■ EXERCISE DESCRIPTION
All of the records must be repeated exactly as they read.

■ EXERCISE INPUT
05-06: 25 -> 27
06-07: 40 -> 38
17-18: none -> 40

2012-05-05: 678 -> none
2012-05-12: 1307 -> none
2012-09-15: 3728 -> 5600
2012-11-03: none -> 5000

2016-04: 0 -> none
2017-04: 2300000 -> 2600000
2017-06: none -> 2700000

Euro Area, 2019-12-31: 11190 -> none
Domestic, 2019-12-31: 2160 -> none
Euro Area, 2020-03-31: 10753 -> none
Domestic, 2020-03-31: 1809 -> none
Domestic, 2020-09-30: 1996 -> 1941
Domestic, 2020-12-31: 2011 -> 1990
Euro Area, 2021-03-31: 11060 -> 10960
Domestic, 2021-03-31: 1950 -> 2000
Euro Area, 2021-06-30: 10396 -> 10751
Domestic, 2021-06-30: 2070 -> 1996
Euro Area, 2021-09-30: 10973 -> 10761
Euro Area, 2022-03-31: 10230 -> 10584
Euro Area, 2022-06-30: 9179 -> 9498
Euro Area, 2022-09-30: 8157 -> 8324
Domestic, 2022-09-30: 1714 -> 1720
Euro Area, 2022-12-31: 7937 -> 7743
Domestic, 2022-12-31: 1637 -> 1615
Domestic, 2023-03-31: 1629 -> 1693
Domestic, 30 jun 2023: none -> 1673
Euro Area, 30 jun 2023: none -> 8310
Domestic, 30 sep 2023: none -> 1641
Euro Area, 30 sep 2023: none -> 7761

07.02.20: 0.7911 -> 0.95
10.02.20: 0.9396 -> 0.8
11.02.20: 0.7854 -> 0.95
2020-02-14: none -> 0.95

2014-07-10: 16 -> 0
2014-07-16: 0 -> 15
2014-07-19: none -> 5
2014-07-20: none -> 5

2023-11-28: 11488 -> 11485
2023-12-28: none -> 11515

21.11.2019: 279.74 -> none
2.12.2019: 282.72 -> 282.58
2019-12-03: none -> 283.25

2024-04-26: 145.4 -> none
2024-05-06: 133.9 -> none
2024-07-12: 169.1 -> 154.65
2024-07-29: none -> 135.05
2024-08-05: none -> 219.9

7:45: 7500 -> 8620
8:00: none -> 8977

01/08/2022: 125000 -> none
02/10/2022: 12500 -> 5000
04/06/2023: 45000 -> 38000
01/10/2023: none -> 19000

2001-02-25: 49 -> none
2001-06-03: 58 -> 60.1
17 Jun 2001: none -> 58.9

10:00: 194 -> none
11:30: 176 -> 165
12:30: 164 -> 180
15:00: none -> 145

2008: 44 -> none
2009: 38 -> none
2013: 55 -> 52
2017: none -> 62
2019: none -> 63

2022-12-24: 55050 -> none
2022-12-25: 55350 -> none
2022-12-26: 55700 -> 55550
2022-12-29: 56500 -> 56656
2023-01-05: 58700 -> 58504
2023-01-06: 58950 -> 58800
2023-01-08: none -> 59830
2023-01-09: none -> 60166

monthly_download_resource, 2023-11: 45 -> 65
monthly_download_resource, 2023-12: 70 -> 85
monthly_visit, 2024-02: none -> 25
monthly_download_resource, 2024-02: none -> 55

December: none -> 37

■ TASK SOLUTION
05-06: 25 -> 27
06-07: 40 -> 38
17-18: none -> 40

2012-05-05: 678 -> none
2012-05-12: 1307 -> none
2012-09-15: 3728 -> 5600
2012-11-03: none -> 5000

2016-04: 0 -> none
2017-04: 2300000 -> 2600000
2017-06: none -> 2700000

Euro Area, 2019-12-31: 11190 -> none
Domestic, 2019-12-31: 2160 -> none
Euro Area, 2020-03-31: 10753 -> none
Domestic, 2020-03-31: 1809 -> none
Domestic, 2020-09-30: 1996 -> 1941
Domestic, 2020-12-31: 2011 -> 1990
Euro Area, 2021-03-31: 11060 -> 10960
Domestic, 2021-03-31: 1950 -> 2000
Euro Area, 2021-06-30: 10396 -> 10751
Domestic, 2021-06-30: 2070 -> 1996
Euro Area, 2021-09-30: 10973 -> 10761
Euro Area, 2022-03-31: 10230 -> 10584
Euro Area, 2022-06-30: 9179 -> 9498
Euro Area, 2022-09-30: 8157 -> 8324
Domestic, 2022-09-30: 1714 -> 1720
Euro Area, 2022-12-31: 7937 -> 7743
Domestic, 2022-12-31: 1637 -> 1615
Domestic, 2023-03-31: 1629 -> 1693
Domestic, 30 jun 2023: none -> 1673
Euro Area, 30 jun 2023: none -> 8310
Domestic, 30 sep 2023: none -> 1641
Euro Area, 30 sep 2023: none -> 7761

07.02.20: 0.7911 -> 0.95
10.02.20: 0.9396 -> 0.8
11.02.20: 0.7854 -> 0.95
2020-02-14: none -> 0.95

2014-07-10: 16 -> 0
2014-07-16: 0 -> 15
2014-07-19: none -> 5
2014-07-20: none -> 5

2023-11-28: 11488 -> 11485
2023-12-28: none -> 11515

21.11.2019: 279.74 -> none
2.12.2019: 282.72 -> 282.58
2019-12-03: none -> 283.25

2024-04-26: 145.4 -> none
2024-05-06: 133.9 -> none
2024-07-12: 169.1 -> 154.65
2024-07-29: none -> 135.05
2024-08-05: none -> 219.9

7:45: 7500 -> 8620
8:00: none -> 8977

01/08/2022: 125000 -> none
02/10/2022: 12500 -> 5000
04/06/2023: 45000 -> 38000
01/10/2023: none -> 19000

2001-02-25: 49 -> none
2001-06-03: 58 -> 60.1
17 Jun 2001: none -> 58.9

10:00: 194 -> none
11:30: 176 -> 165
12:30: 164 -> 180
15:00: none -> 145

2008: 44 -> none
2009: 38 -> none
2013: 55 -> 52
2017: none -> 62
2019: none -> 63

2022-12-24: 55050 -> none
2022-12-25: 55350 -> none
2022-12-26: 55700 -> 55550
2022-12-29: 56500 -> 56656
2023-01-05: 58700 -> 58504
2023-01-06: 58950 -> 58800
2023-01-08: none -> 59830
2023-01-09: none -> 60166

monthly_download_resource, 2023-11: 45 -> 65
monthly_download_resource, 2023-12: 70 -> 85
monthly_visit, 2024-02: none -> 25
monthly_download_resource, 2024-02: none -> 55

December: none -> 37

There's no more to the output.